Un lieu qui leur ressemble, un lieu qui les rassemble

par Sylvie Couture

Le Tazmahal? Les ados connaissent fort bien ce temple de la planche à roulettes, du vélo BMX et du patin à roues alignées de la rue Berri à Montréal qui a dû fermer ses portes en mars 2001 pour faire place à la nouvelle Bibliothèque nationale du Québec. Dehors! les sports de la rue, la musique de la rue, les arts de la rue, les jeunes de la rue...

 


Michel Comeau
Directeur du Tazmahal
Baccalauréat général 1977

 

 

Wow!" Michel Comeau ajoute à cette exclamation une expression d'émerveillement pour imiter les jeunes qui entraient pour la première fois au Taz.
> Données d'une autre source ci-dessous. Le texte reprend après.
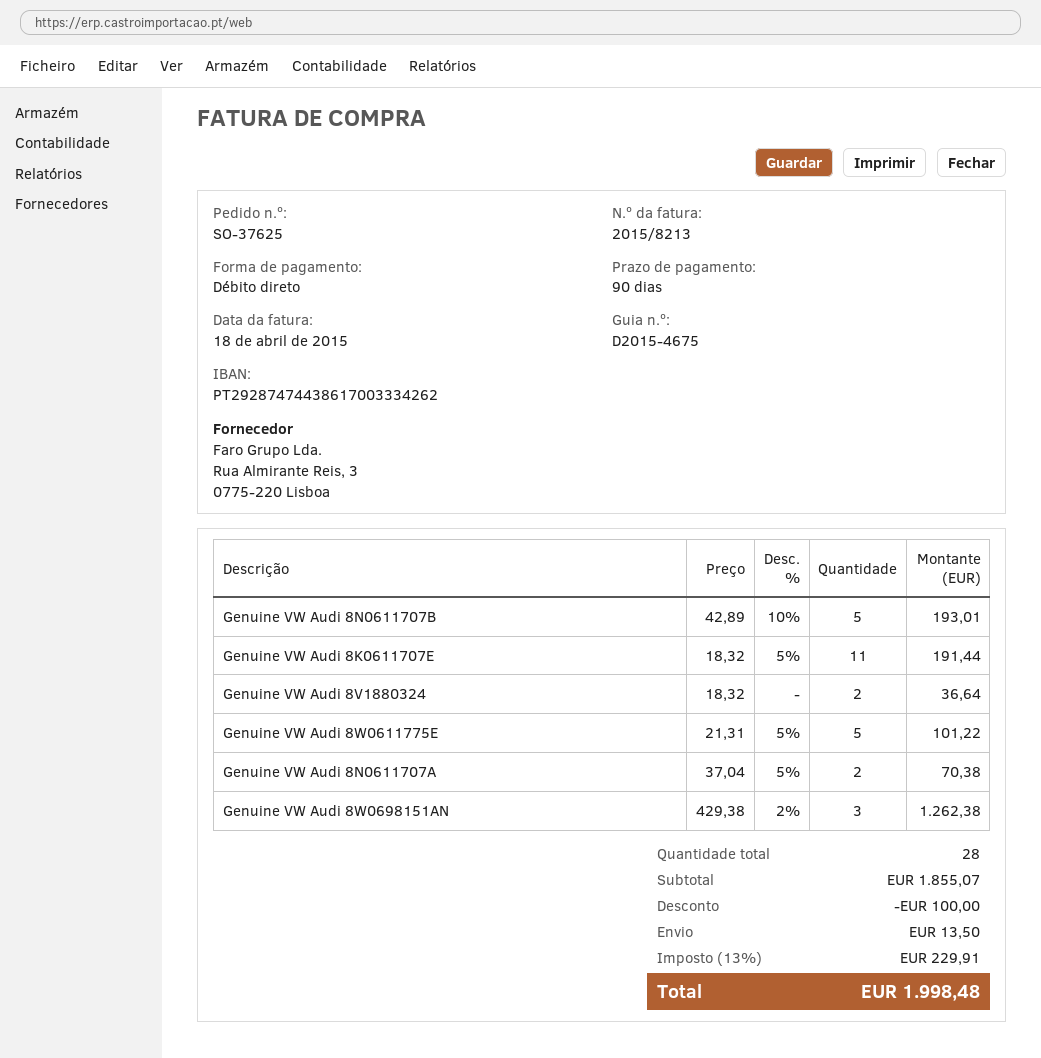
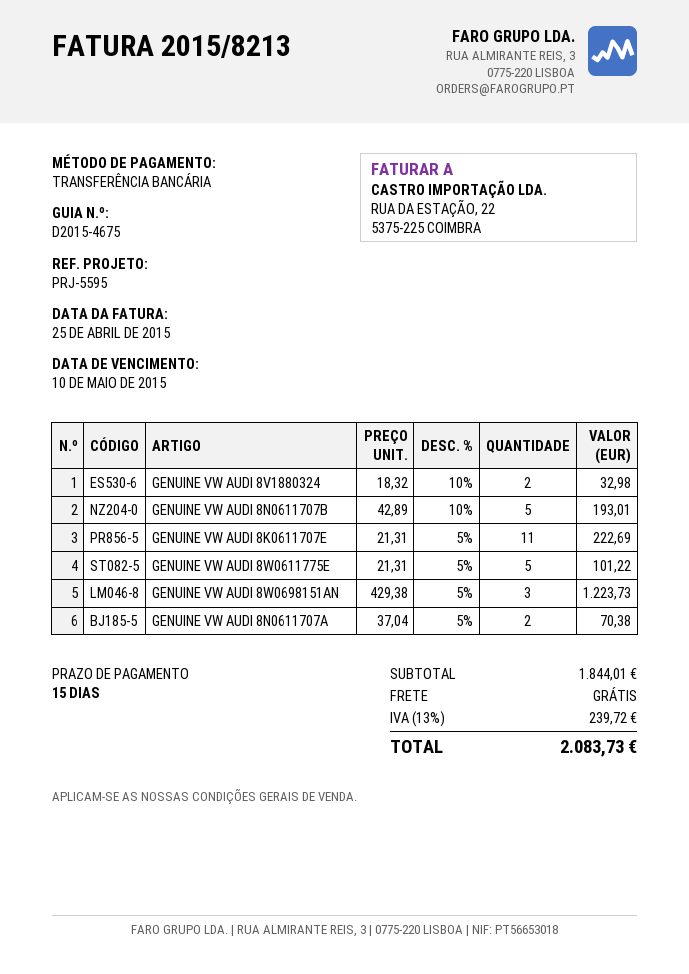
invoice date: 2015-04-18 -> 2015-04-25
payment terms: 90 days -> 15 days
payment method: direct debit -> bank transfer
Genuine VW Audi 8K0611707E: 11 x 18.32 - 5% = 191.44 -> 11 x 21.31 - 5% = 222.69
Genuine VW Audi 8V1880324: 2 x 18.32 = 36.64 -> 2 x 18.32 - 10% = 32.98
Genuine VW Audi 8W0698151AN: 3 x 429.38 - 2% = 1262.38 -> 3 x 429.38 - 5% = 1223.73
subtotal: 1855.07 -> 1844.01
discount: 100.00 -> none
shipping: 13.50 -> 0.00
tax: 13% = 229.91 -> 13% = 239.72
total: 1998.48 -> 2083.73

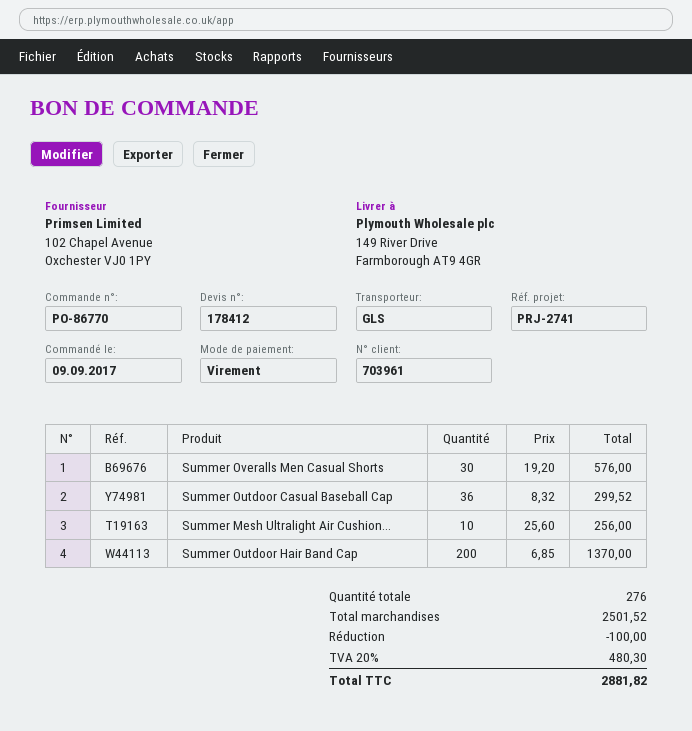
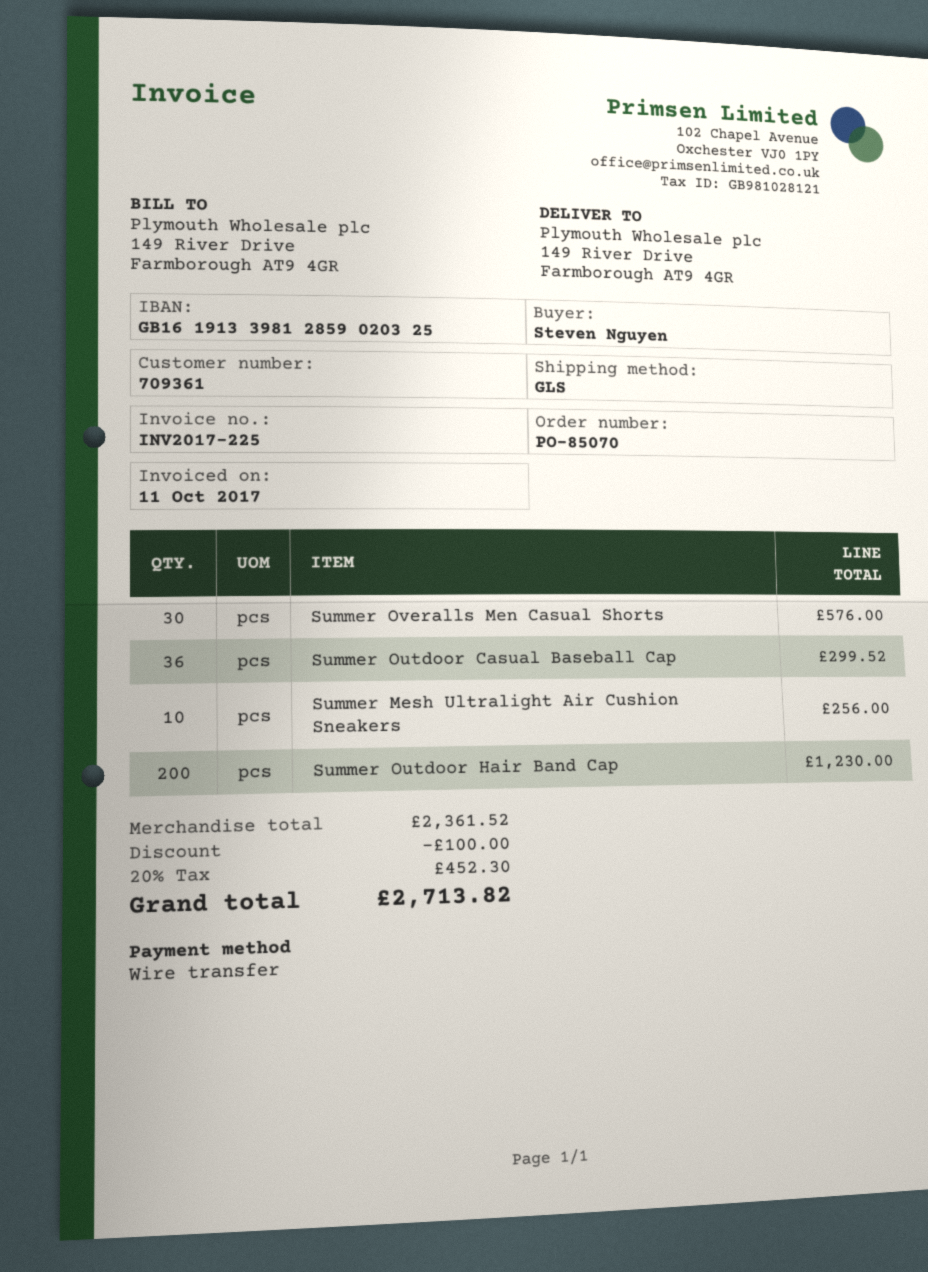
order number: PO-86770 -> PO-85070
customer number: 703961 -> 709361
Summer Outdoor Hair Band Cap: 200 for 1370.00 -> 200 for 1230.00
subtotal: 2501.52 -> 2361.52
tax: 20% = 480.30 -> 20% = 452.30
total: 2881.82 -> 2713.82

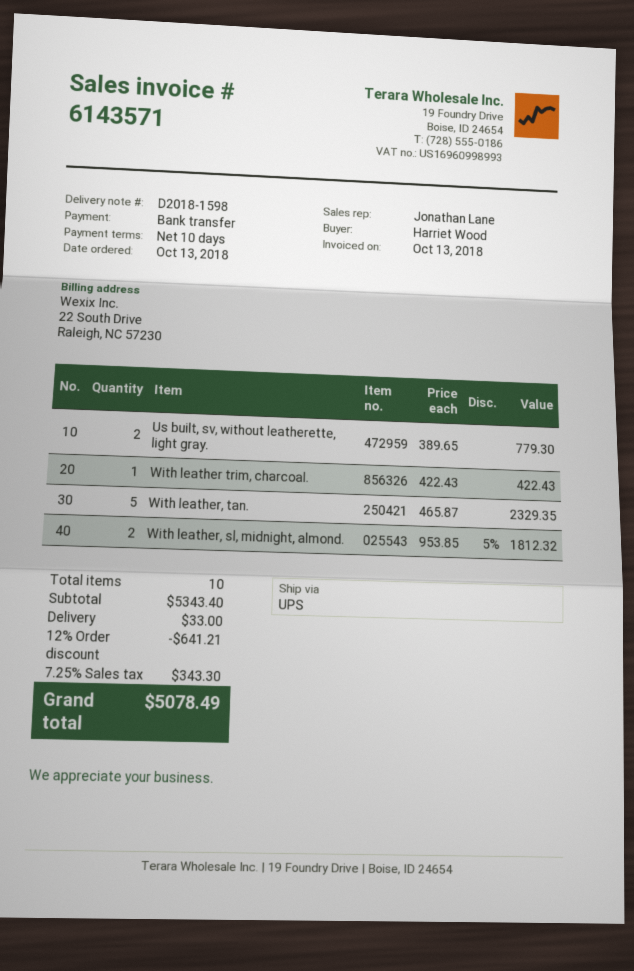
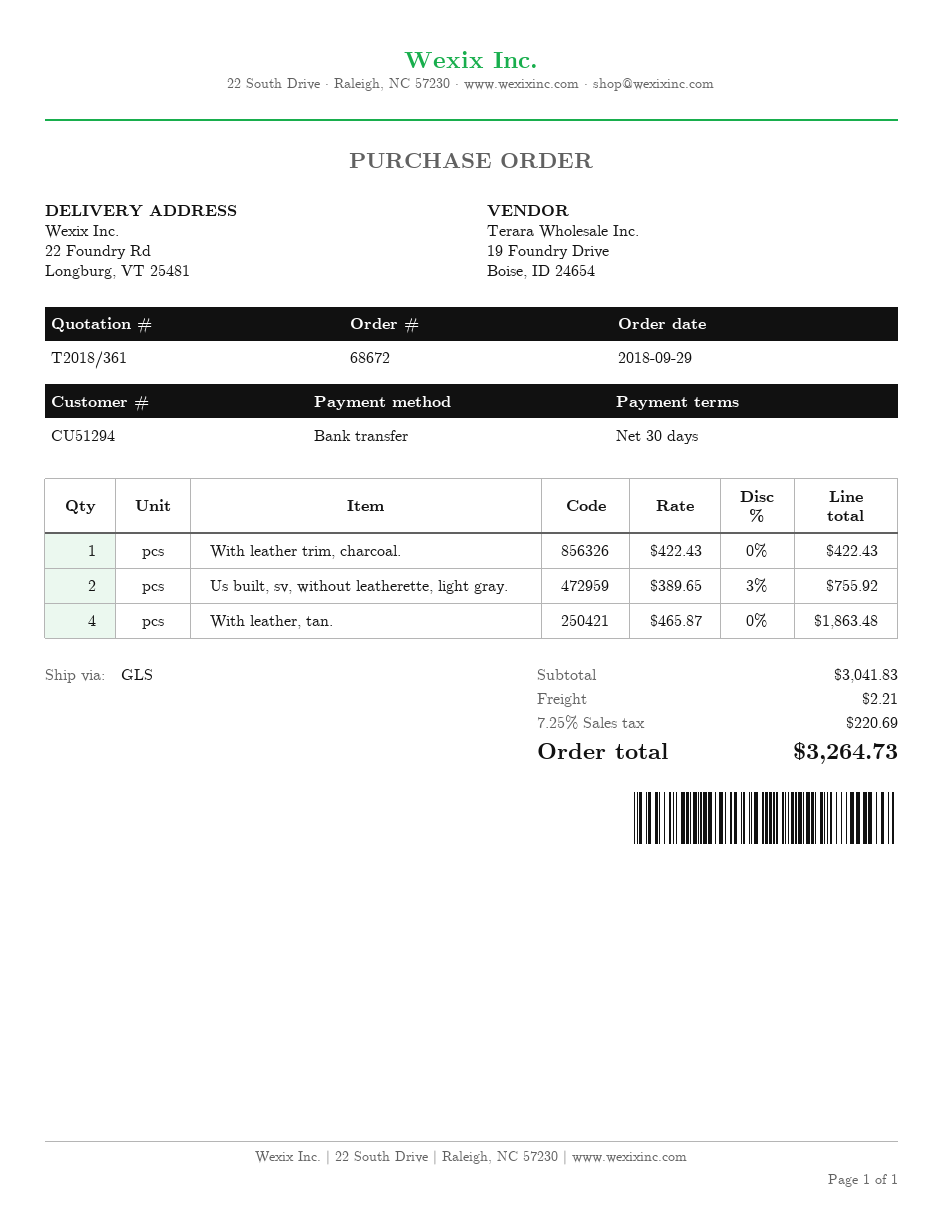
order date: 2018-10-13 -> 2018-09-29
payment terms: 10 days -> 30 days
shipping method: UPS -> GLS
Us built, sv, without leatherette, light gray.: 2 x 389.65 = 779.30 -> 2 x 389.65 - 3% = 755.92
With leather, tan.: 5 x 465.87 = 2329.35 -> 4 x 465.87 = 1863.48
With leather, sl, midnight, almond.: 2 x 953.85 - 5% = 1812.32 -> none
subtotal: 5343.40 -> 3041.83
discount: 12% = 641.21 -> none
shipping: 33.00 -> 2.21
tax: 7.25% = 343.30 -> 7.25% = 220.69
total: 5078.49 -> 3264.73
Il se limite au langage non verbal pour traduire le mélange de crainte et de stupéfaction de leurs parents. Son visage en dit beaucoup... Imaginez simplement un local de 6700 mètres carrés dont les murs couverts de graffitis vibrent dans un boucan musical ponctué du fracas des roulettes sur les modules de bois, sans oublier les Oh! et les Ah!, signes d'admiration, d'encouragement ou, parfois, de douleurs passagères. "L'ambiance, la musique, le décor, tout était à l'image des jeunes, rappelle le directeur et cofondateur du Taz. C'était un lieu qui leur ressemblait. Notre défi consistait à leur offrir les activités et l'environnement social qu'ils souhaitaient, tout en maintenant un encadrement discret et sécuritaire. Les jeunes étaient contents, leurs parents aussi."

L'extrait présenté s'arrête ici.